● **Task requirements**: Transcribe the data exactly. Pictures stay out.

● **The records**:
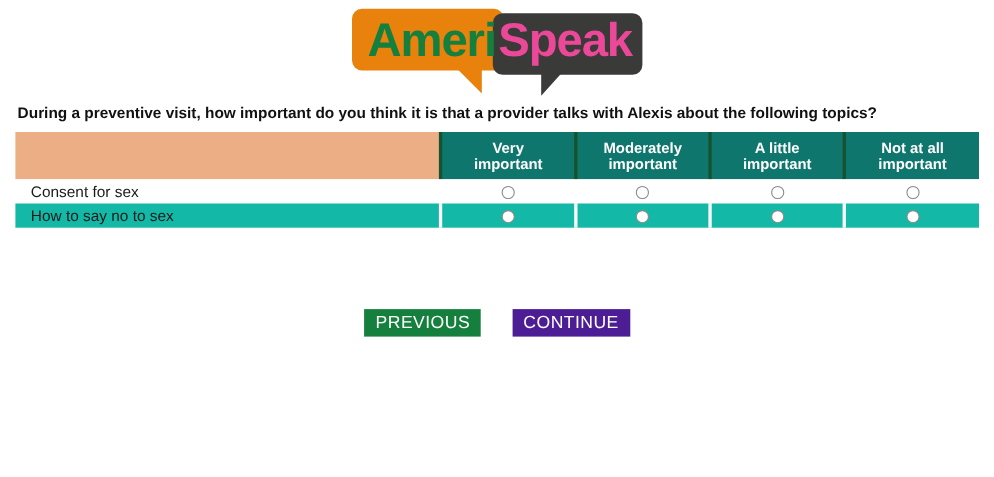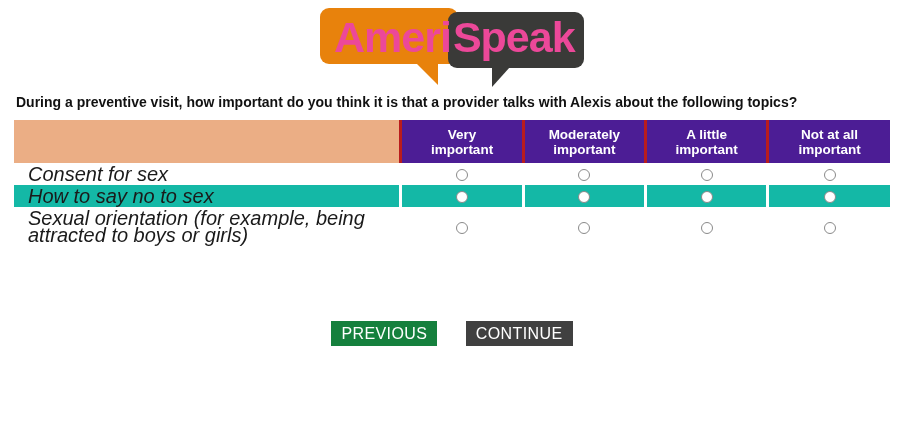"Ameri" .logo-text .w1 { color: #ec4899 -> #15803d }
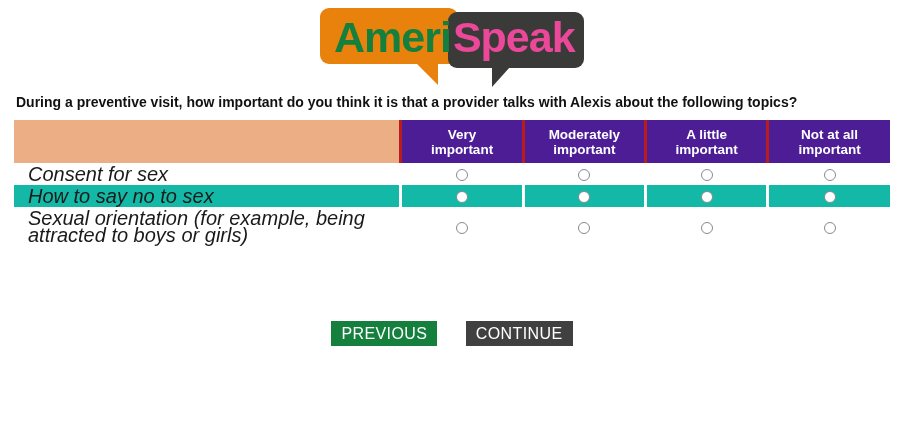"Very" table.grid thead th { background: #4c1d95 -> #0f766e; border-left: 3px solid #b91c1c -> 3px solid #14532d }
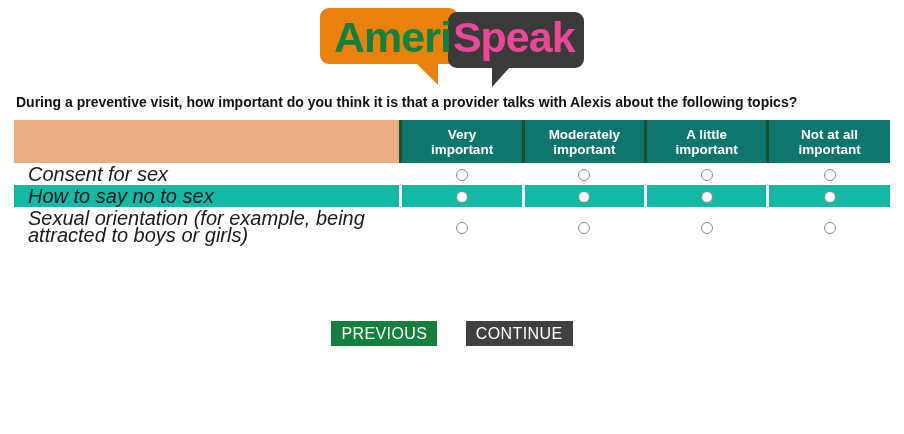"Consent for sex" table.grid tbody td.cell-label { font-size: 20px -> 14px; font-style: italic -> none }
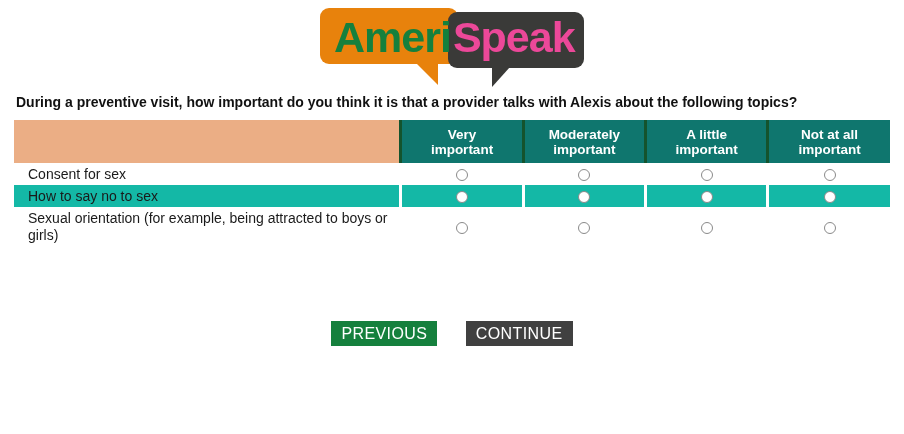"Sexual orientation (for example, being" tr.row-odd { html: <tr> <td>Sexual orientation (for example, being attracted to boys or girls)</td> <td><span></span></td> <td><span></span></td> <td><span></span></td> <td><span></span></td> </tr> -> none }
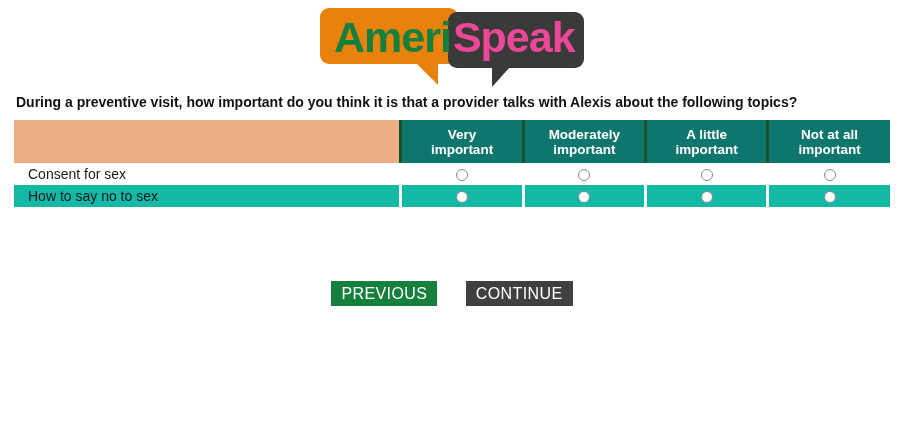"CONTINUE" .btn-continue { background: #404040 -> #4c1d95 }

● **Response area**:
"Ameri" .logo-text .w1 { color: #ec4899 -> #15803d }
"Very" table.grid thead th { background: #4c1d95 -> #0f766e; border-left: 3px solid #b91c1c -> 3px solid #14532d }
"Consent for sex" table.grid tbody td.cell-label { font-size: 20px -> 14px; font-style: italic -> none }
"Sexual orientation (for example, being" tr.row-odd { html: <tr> <td>Sexual orientation (for example, being attracted to boys or girls)</td> <td><span></span></td> <td><span></span></td> <td><span></span></td> <td><span></span></td> </tr> -> none }
"CONTINUE" .btn-continue { background: #404040 -> #4c1d95 }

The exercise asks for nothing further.